Task brief: Your task is to print all of the data below exactly, with no pictures included.

Before-and-after page screenshots:
=== Begin Enclosure ===
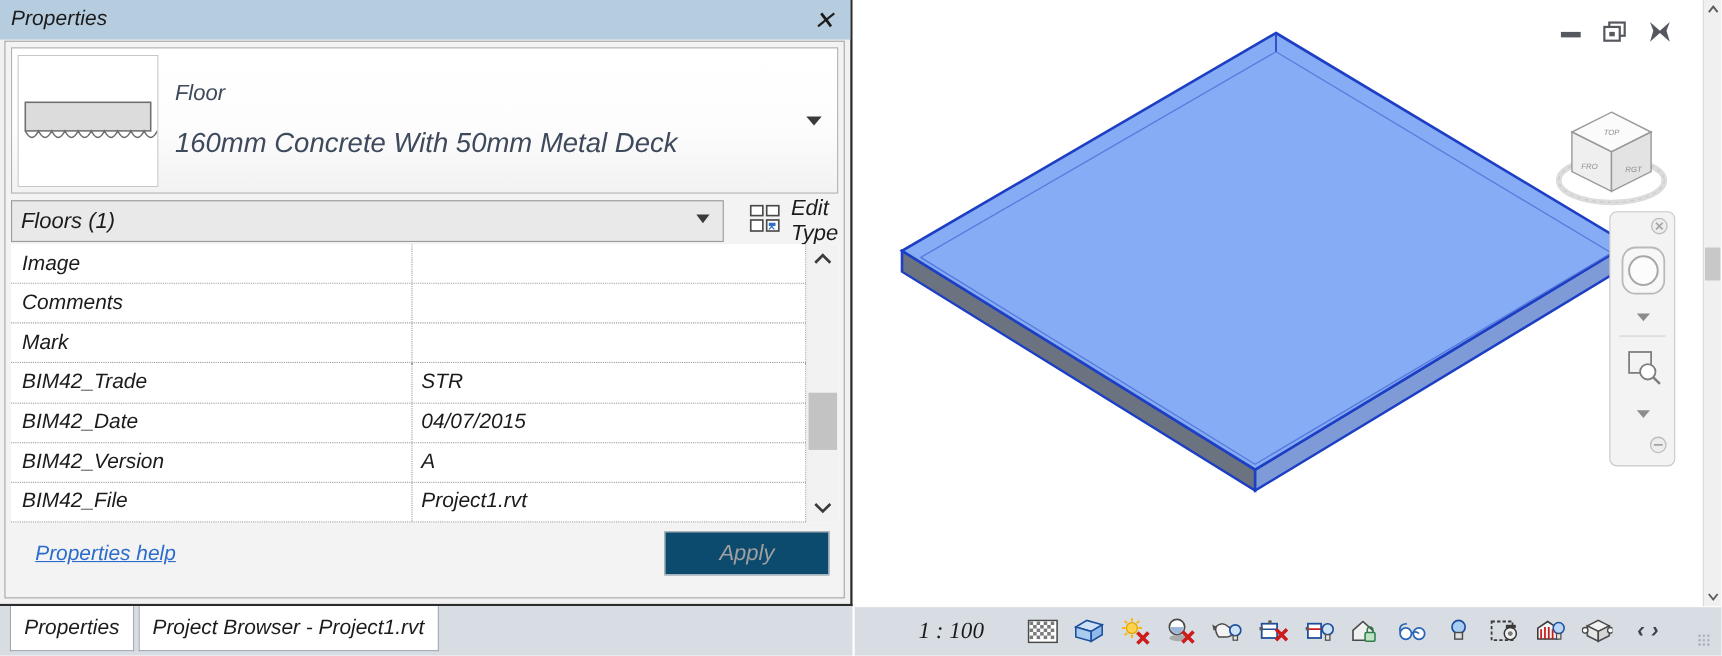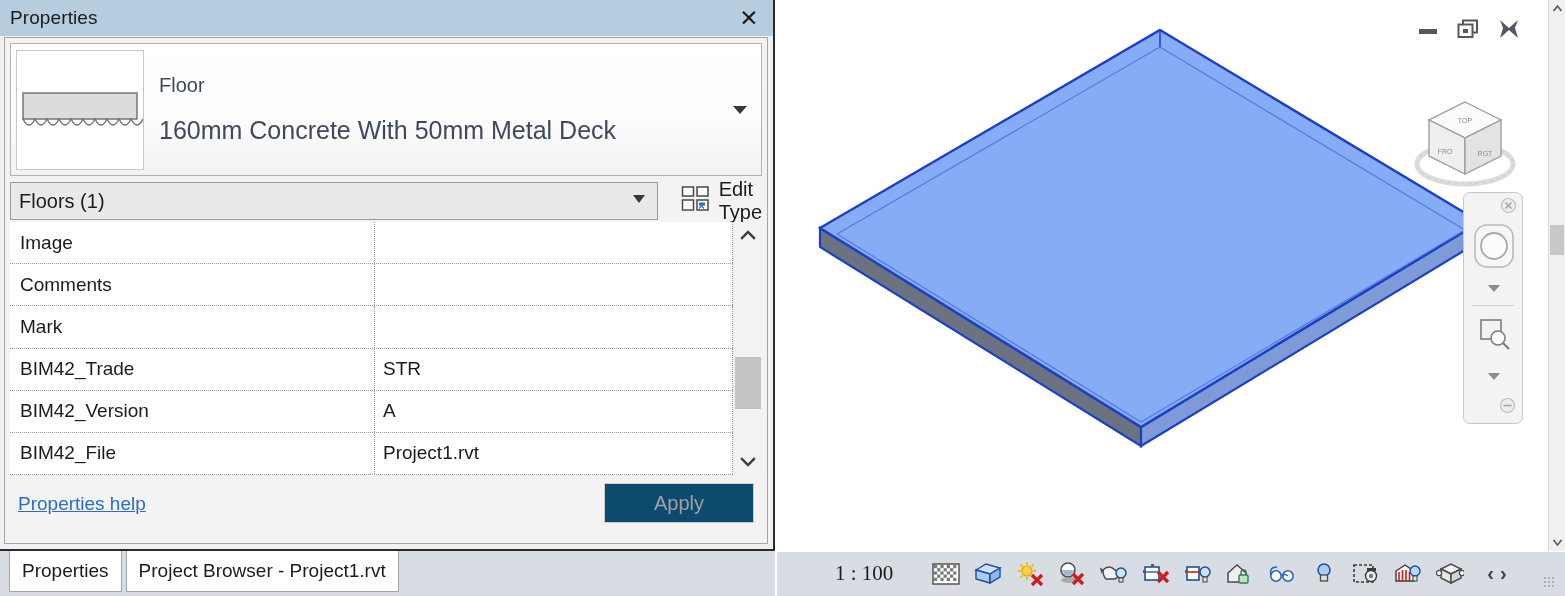--- a/index.html
+++ b/index.html
@@ -9,7 +9,7 @@
     background:#ffffff;
     -webkit-font-smoothing:none;
   }
-  .app{position:relative;width:1565px;height:596px;}
+  .app{position:relative;width:1565px;height:596px;font-style:italic;}
 
   
   .props-palette{

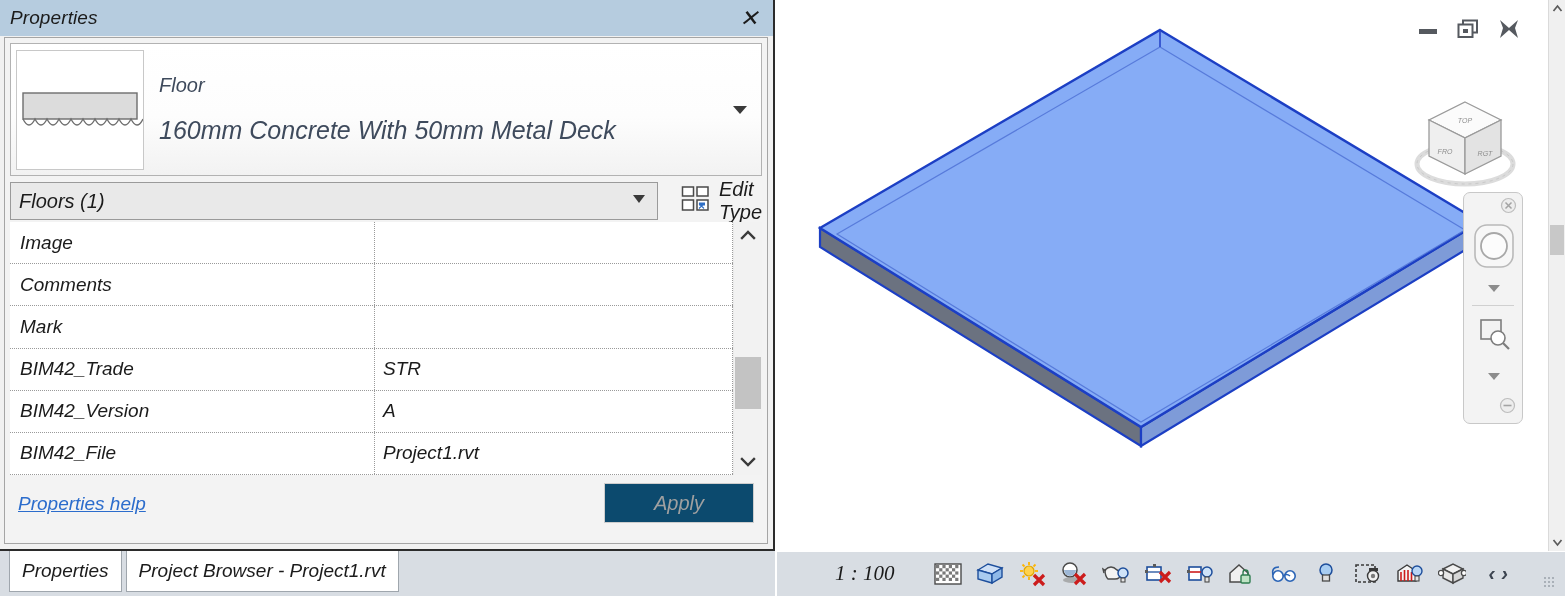--- a/index.html
+++ b/index.html
@@ -275,6 +275,10 @@
           <div class="prow">
             <span class="pname">BIM42_Trade</span>
             <span class="pval">STR</span>
+          </div>
+          <div class="prow">
+            <span class="pname">BIM42_Date</span>
+            <span class="pval">04/07/2015</span>
           </div>
           <div class="prow">
             <span class="pname">BIM42_Version</span>

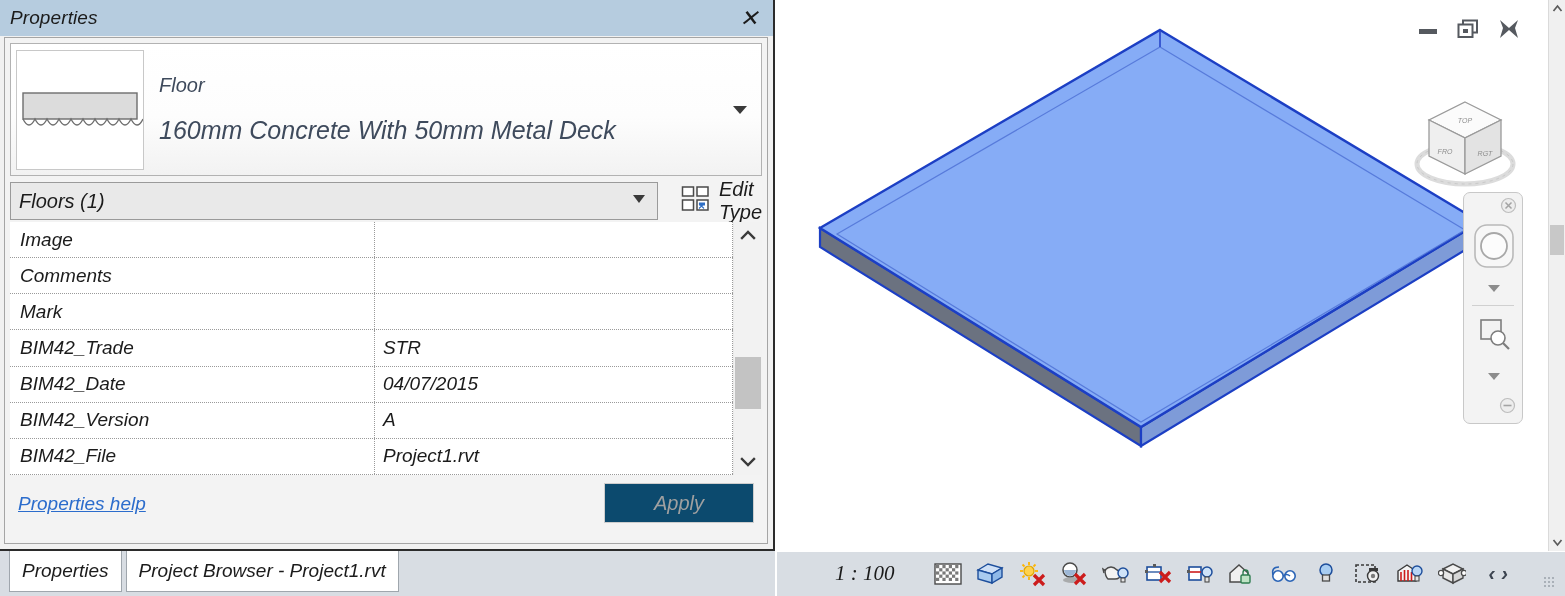--- a/index.html
+++ b/index.html
@@ -120,7 +120,7 @@
 
   
   .prop-footer{
-    position:absolute;left:5px;right:5px;top:440px;height:52px;
+    position:absolute;left:19px;right:5px;top:440px;height:52px;
     display:flex;align-items:center;
   }
   .props-help{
=== End Enclosure ===
Result:
--- a/index.html
+++ b/index.html
@@ -9,7 +9,7 @@
     background:#ffffff;
     -webkit-font-smoothing:none;
   }
-  .app{position:relative;width:1565px;height:596px;}
+  .app{position:relative;width:1565px;height:596px;font-style:italic;}
 
   
   .props-palette{

--- a/index.html
+++ b/index.html
@@ -275,6 +275,10 @@
           <div class="prow">
             <span class="pname">BIM42_Trade</span>
             <span class="pval">STR</span>
+          </div>
+          <div class="prow">
+            <span class="pname">BIM42_Date</span>
+            <span class="pval">04/07/2015</span>
           </div>
           <div class="prow">
             <span class="pname">BIM42_Version</span>

--- a/index.html
+++ b/index.html
@@ -120,7 +120,7 @@
 
   
   .prop-footer{
-    position:absolute;left:5px;right:5px;top:440px;height:52px;
+    position:absolute;left:19px;right:5px;top:440px;height:52px;
     display:flex;align-items:center;
   }
   .props-help{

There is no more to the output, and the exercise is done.